Different modes of motility, such as bending, rolling, coiling or nematode-like motility, gliding, metaboly or peristalsis, could represent specific adaptation of basal apicomplexans to parasitism in different environment within the host.
In contrast, apicomplexans parasitizing vertebrates comprise numerous etiologic agents of globally significant human diseases (e.g. malaria, toxoplasmosis, cryptosporidiosis) and thus are intensively studied. Strategies to control these pathogens are usually hampered by their localization and strategies to evade host immune responses and chemotherapeutics.
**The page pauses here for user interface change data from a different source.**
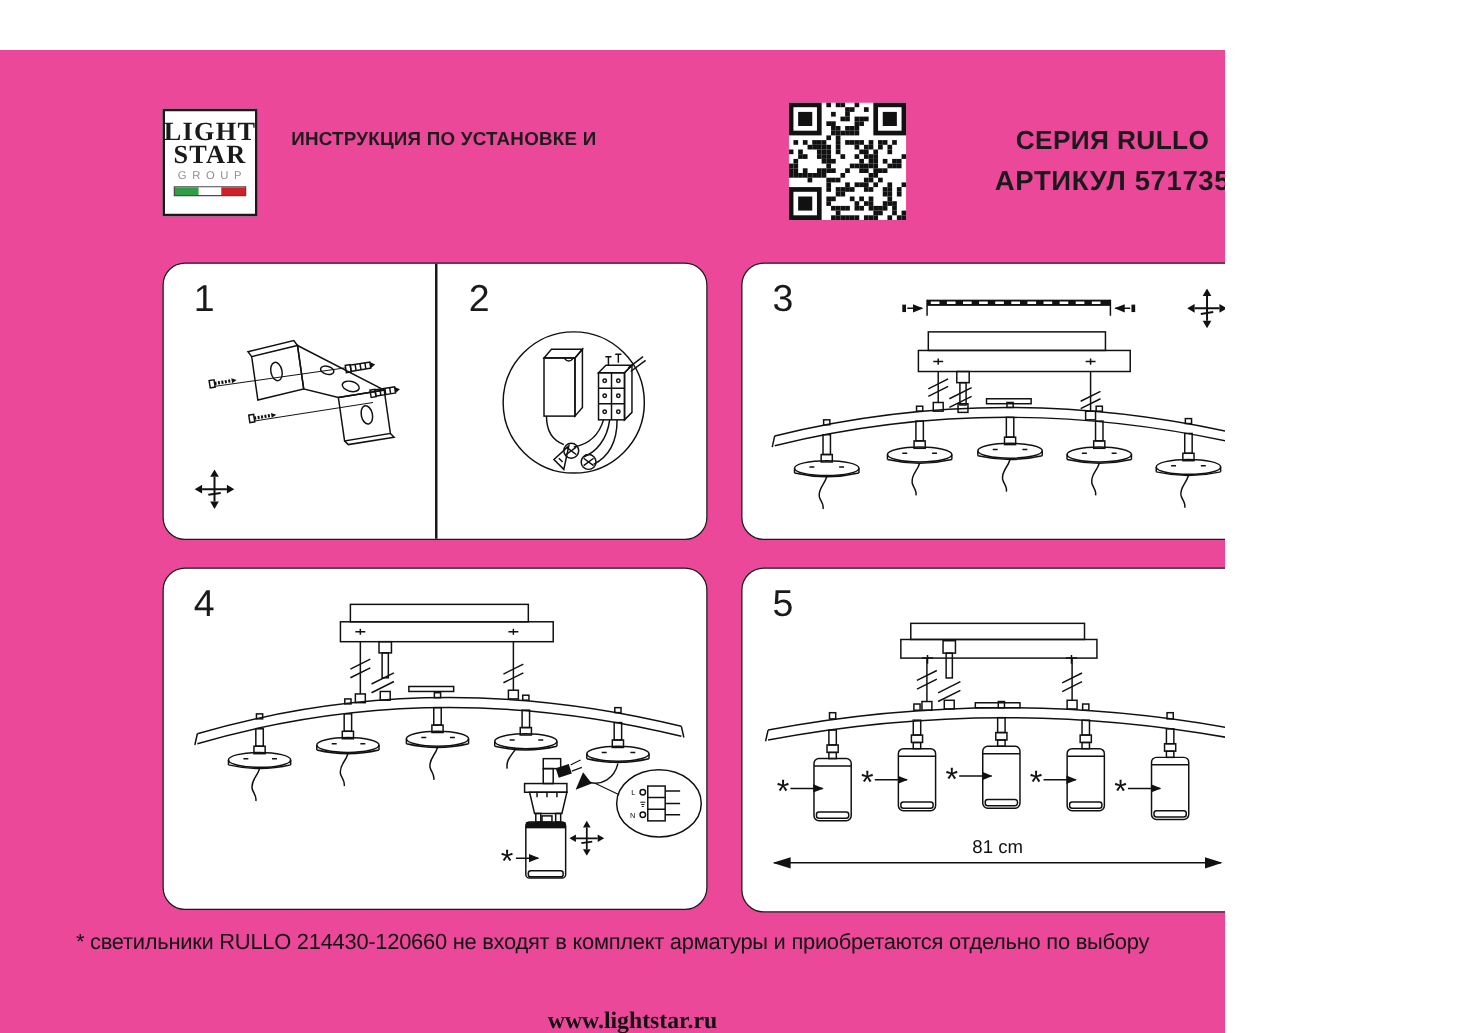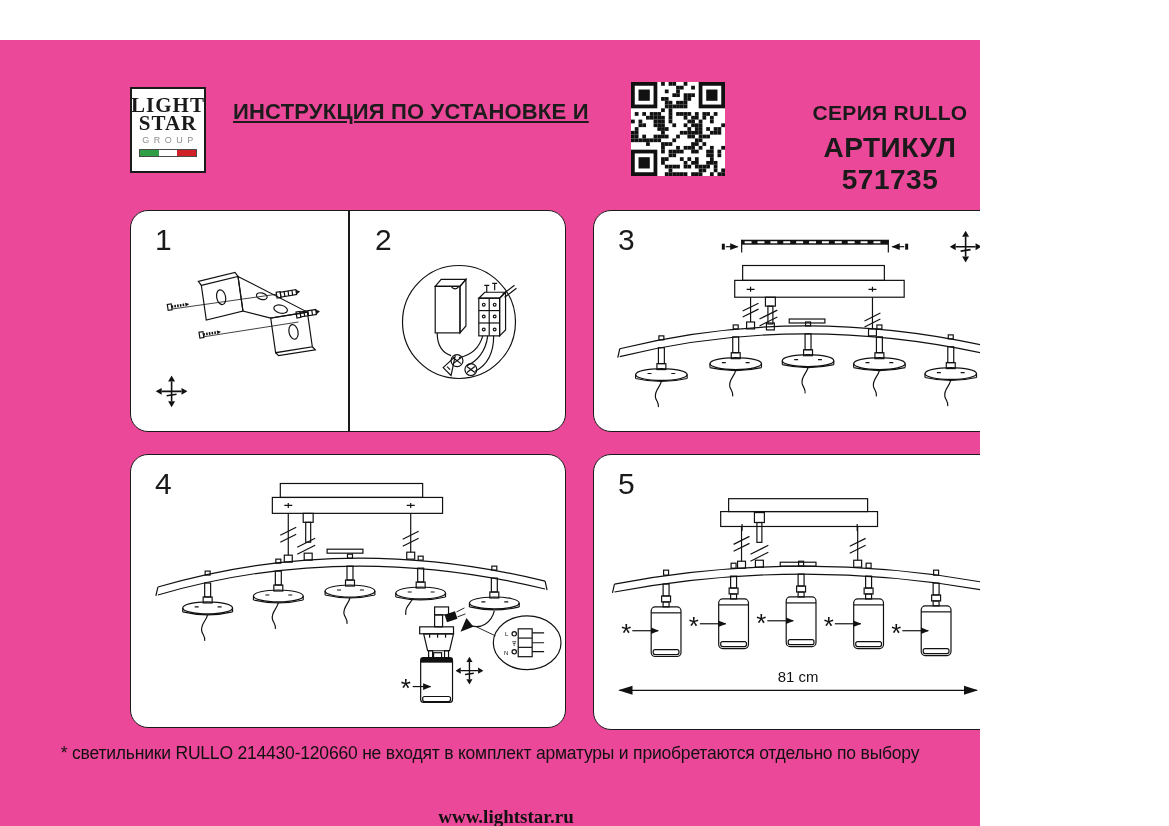--- a/index.html
+++ b/index.html
@@ -6,25 +6,25 @@
   .page{position:relative;width:980px;height:826px;background:#ec4899;overflow:hidden;
         font-family:"Liberation Sans",sans-serif;color:#1a1a1a;margin-top:40px;}
   
   .logo{position:absolute;left:130px;top:47px;width:76px;height:86px;border:2px solid #1a1a1a;
         box-sizing:border-box;display:flex;flex-direction:column;align-items:center;justify-content:flex-start;
         padding-top:7px;background:#fff;}
   .logo .w{font-family:"Liberation Serif",serif;font-weight:bold;font-size:21px;line-height:18px;letter-spacing:1px;color:#1a1a1a;}
   .logo .grp{font-size:9px;letter-spacing:4.5px;color:#8f8f8f;margin-top:3px;margin-left:4px;}
   .flag{display:flex;width:56px;height:6px;margin-top:4px;border:1px solid #4a4a4a;box-sizing:content-box;}
   .flag span{flex:1;height:100%;}
-  .title{position:absolute;left:233px;top:57px;font-size:22px;line-height:30px;font-weight:bold;color:#1c1c1c;letter-spacing:0.2px;text-decoration:underline;}
+  .title{position:absolute;left:233px;top:57px;font-size:15px;line-height:30px;font-weight:bold;color:#1c1c1c;letter-spacing:0.2px;}
   .qr{position:absolute;left:631px;top:42px;width:94px;height:94px;}
   .hdr-right{position:absolute;left:785px;top:61px;width:210px;text-align:center;}
   .hdr-right .series{font-size:21px;font-weight:bold;letter-spacing:0.3px;}
-  .hdr-right .article{font-size:28px;font-weight:bold;margin-top:7px;letter-spacing:0.5px;}
+  .hdr-right .article{font-size:22px;font-weight:bold;margin-top:7px;letter-spacing:0.5px;}
   
   .panel{position:absolute;border:1.6px solid #1a1a1a;border-radius:18px;box-sizing:border-box;background:#fff;}
   .p12{left:130px;top:170px;width:436px;height:222px;}
   .p3{left:593px;top:170px;width:442px;height:222px;}
   .p4{left:130px;top:414px;width:436px;height:274px;}
   .p5{left:593px;top:414px;width:442px;height:276px;}
   .divider{position:absolute;left:217px;top:0;bottom:0;width:1.6px;background:#1a1a1a;}
   .num{position:absolute;top:12px;left:24px;font-size:30px;font-weight:400;color:#1a1a1a;}
   .num2{left:244px;}
   .dia{position:absolute;left:0;top:0;width:100%;height:100%;}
In addition, apicomplexans possess a complex life cycle with several stages exhibiting different infective and metabolic properties within one species, and this makes prevention and therapy more difficult when compared to the common viral or bacterial diseases.
Recent phylogenetic and morphological analyses have pointed out close affinity of gregarines and cryptosporidia, and speculation that the genus Cryptosporidium represents a ‘missing link’ between the gregarines and coccidians is frequently discussed.